Podczas przesłuchania w Senacie USA szef CIA, John Ratcliffe, podzielił się swoimi spostrzeżeniami na temat sytuacji na Ukrainie, zapewniając, że Ukraińcy nie zamierzają złożyć broni, nawet w najtrudniejszych okolicznościach. Ratcliffe ocenił, że tamtejsze wojsko oraz naród są często niedoceniane, a ich determinacja jest znacznie większa niż w powszechnym przekonaniu.
DETERMINACJA UKRAIŃCÓW
Ratcliffe wyraził przekonanie, że w razie potrzeby Ukraińcy będą walczyć „gołymi rękami”, jeśli nie uda się osiągnąć warunków sprzyjających zawarciu trwałego pokoju. Jego zdaniem obecna sytuacja wymaga nie tylko siły, ale również zrozumienia politycznych aspektów konfliktu.
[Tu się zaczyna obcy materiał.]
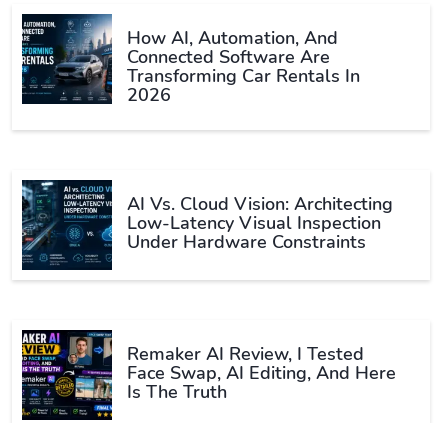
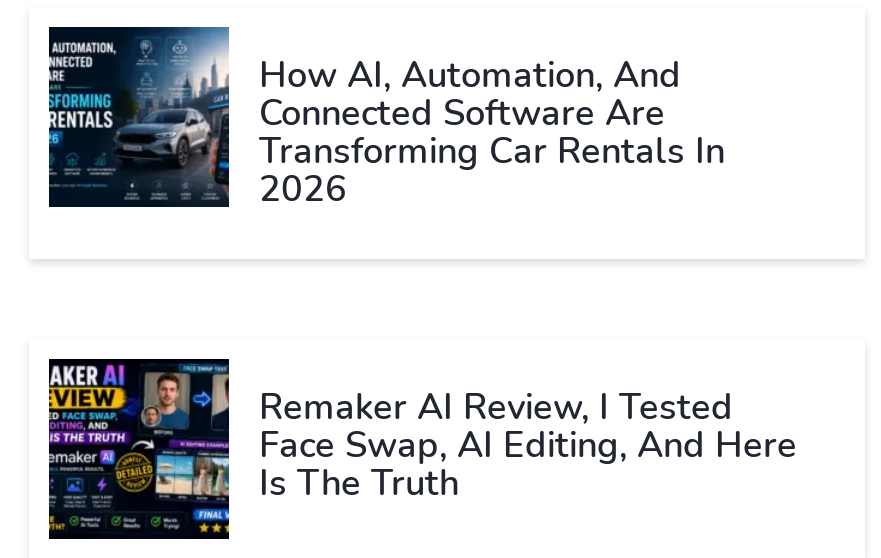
- [image]
- AI Vs. Cloud Vision: Architecting
- Low-Latency Visual Inspection
- Under Hardware Constraints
Stwierdził, że zarówno naród, jak i ukraińskie siły zbrojne udowodniły swoją odporność na przestrzeni ostatnich lat.
INTENCJE DONALDA TRUMPA
Oświadczenie Ratcliffe’a zbiegło się z wysiłkami prezydenta Donalda Trumpa, który aktywnie dąży do zakończenia konfliktu przez wynegocjowanie trwałego zawieszenia broni oraz ustanowienie pokoju między Ukrainą a Rosją. Szef CIA zapewnił, że agencja wspiera te działania, mając na uwadze dążenie do stabilizacji regionu.
RYZYKO ZWYCIĘSTWA ROSJI
Ratcliffe podkreślił również, jak niebezpieczny byłby scenariusz, w którym Rosja odnosi sukces w tej wojnie. Wyraził opinię, że ewentualne „udane” negocjacje pokojowe mogłyby skutkować brakiem realizacji kluczowych celów obu stron. Jak zaznaczył, obecny konflikt nie ma prostych rozwiązań, a każda ze stron ma swoje ambitne dążenia.
ROZMOWY W RIJADZIE
W kontekście niedawnych rozmów telefonicznych Trumpa z przywódcami Rosji i Ukrainy, ustalono, że obie strony wstrzymają ostrzał obiektów energetycznych przeciwnika na 30 dni, co może być krokiem w stronę wypracowania pokoju. Dodatkowo, podczas dyskusji w Rijadzie przedstawiciele obu państw omówili kwestie dotyczące zawieszenia broni na Morzu Czarnym, co przyczyni się do poprawy bezpieczeństwa żeglugi na tym akwenie.